Intervention de Thierry Cozic

Réunion du 30 juin 2021 à 21h00
Loi de finances rectificative pour 2021 — Discussion d'un projet de loi

Photo de Thierry CozicThierry Cozic :

Madame la présidente, monsieur le ministre, mes chers collègues, « nous sommes arrivés au bout de nos dogmes économiques ». Cette phrase, prononcée par le Président de la République au G7 de Biarritz en 2019, laissait poindre un changement de paradigme dans notre approche de l’économie en France.

Une remarque s’impose d’emblée : par ce PLFR, le constat que le Président de la République a lui-même dressé et que la crise du covid-19 a conforté n’est pas pleinement pris en compte. En réalité, par ce PLFR, on s’efforce d’adapter les mêmes dogmes à une réalité qui nous échappe. Alors qu’un changement de paradigme s’impose, monsieur le ministre, vous souhaitez persister dans la même voie.

Si vous n’avez de cesse de traquer les moindres aspérités des plus précaires, les aides pour les plus aisés ne sont conditionnées qu’à la sacro-sainte confiance que vous leur accordez aveuglément…

Dernièrement, alors que la pandémie de covid-19 n’en finit pas de ne pas finir, et alors que les groupes du CAC 40 continuent de bénéficier d’aides publiques massives, ces derniers ont versé 51 milliards d’euros à leurs actionnaires, soit 22 % de hausse par rapport à l’année passée. Pourtant, le résultat net agrégé des groupes du CAC 40 s’est effondré de plus de 55 %.

« Fort avec les faibles et faible avec les puissants » : telle est votre doctrine en matière de conditionnalité des aides.

Je note en revanche que la mise en œuvre de la réforme de l’assurance chômage, qui a dû passer sous les fourches caudines du Conseil d’État, se trouve suspendue au nom de « l’incertitude économique ». Cette réforme était bien l’expression d’une politique peu encline à la confiance envers nos assurés.

Si, pour les plus précaires, suspicion et flicage sont de mise, pour les plus aisés, confiance et pacte de responsabilité le sont. Chacun appréciera sur qui pèse l’obligation de justification…

La conditionnalité des aides n’est pas le seul écueil qui semble poindre dans votre politique financière et économique : le plan de relance que vous avez mis en place est déjà obsolète ; il est incomplet et lacunaire.

Pourtant, nous partageons les mêmes ambitions pour les investissements de demain : nous voulons être présents dans la recherche sur l’intelligence artificielle, dans la robotique et dans les biotechnologies.

Nous pourrions utiliser un plan de relance solide afin d’engager la transition écologique que le dernier rapport du Groupe d’experts intergouvernemental sur l’évolution du climat (GIEC) nous presse d’amorcer.

Pourtant, quand on compare les budgets financiers, il manque un ordre de grandeur : en effet, les Chinois et les Américains font dix fois plus que nous. Il nous faut donc un plan de relance de l’investissement dans une perspective de moyen et de long terme.

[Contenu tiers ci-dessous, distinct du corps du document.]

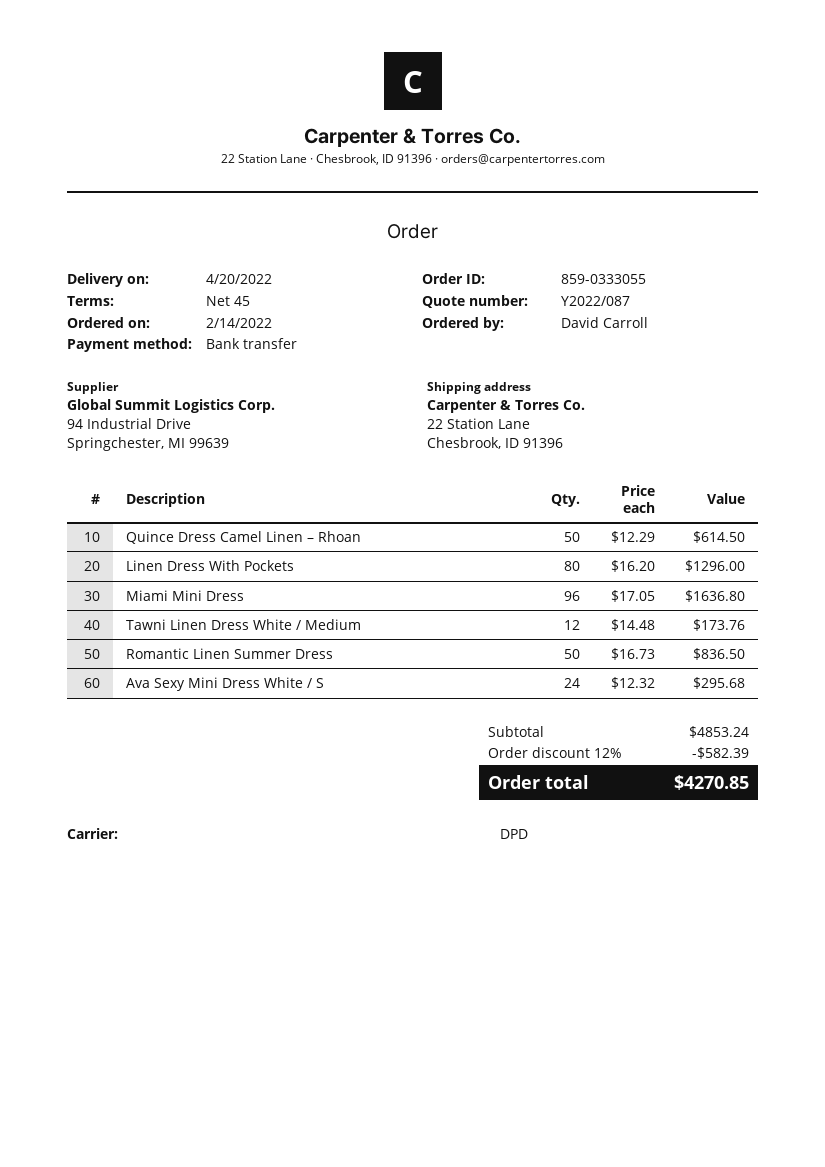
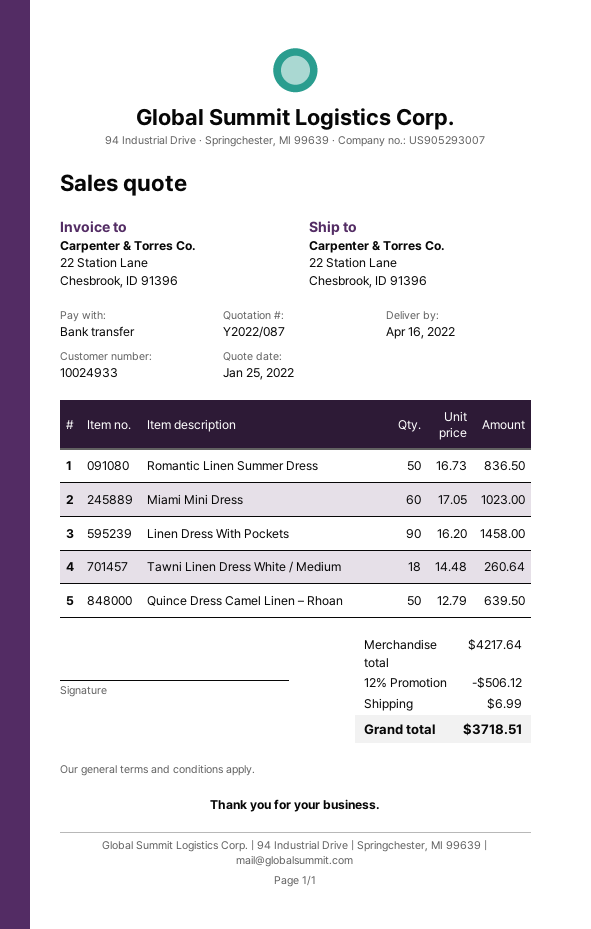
delivery date: 2022-04-20 -> 2022-04-16
Quince Dress Camel Linen – Rhoan: 50 x 12.29 = 614.50 -> 50 x 12.79 = 639.50
Linen Dress With Pockets: 80 x 16.20 = 1296.00 -> 90 x 16.20 = 1458.00
Miami Mini Dress: 96 x 17.05 = 1636.80 -> 60 x 17.05 = 1023.00
Tawni Linen Dress White / Medium: 12 x 14.48 = 173.76 -> 18 x 14.48 = 260.64
Ava Sexy Mini Dress White / S: 24 x 12.32 = 295.68 -> none
subtotal: 4853.24 -> 4217.64
discount: 12% = 582.39 -> 12% = 506.12
shipping: none -> 6.99
total: 4270.85 -> 3718.51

Après avoir abordé l’en-cours, je souhaite tout de même évoquer l’avenir proche. L’arrêt du « quoi qu’il en coûte » est nécessaire. Il ne serait pas responsable de laisser croire à cette tribune que nous pourrions garder notre économie sous perfusion ad vitam æ ternam.

Néanmoins, si nous ne voulons pas nous retrouver dès décembre prochain avec un nouveau PLFR, la question de l’accompagnement de sortie de crise est centrale.

Je rappelle que l’endettement brut des entreprises non financières a augmenté de 170 milliards d’euros de février à septembre, ce qui constitue une singularité bien française. À cet endettement, il faut de plus ajouter les dettes qui découlent du report du paiement des impôts et des cotisations.

Nous devons dès maintenant réfléchir à des critères opérationnels d’annulation sélective de dettes pour éviter les effets d’aubaine. Lorsque cela est possible, une approche au cas par cas est nécessaire pour mettre à contribution non pas seulement l’argent public, mais les banques et les entreprises.

Vous l’avez compris à la lumière des points que je viens d’aborder, monsieur le ministre : il reste bien des efforts à accomplir pour que la prise en compte de nos problématiques économiques soit pleinement satisfaite. L’heure est non plus à l’incantation, mais à l’action.

Monsieur le ministre, ne pensez-vous pas qu’il est grand temps de tirer les conséquences politiques des déclarations du Président de la République ? C’est le moment, puisqu’il paraît que nous sommes arrivés « au bout de nos dogmes économiques ».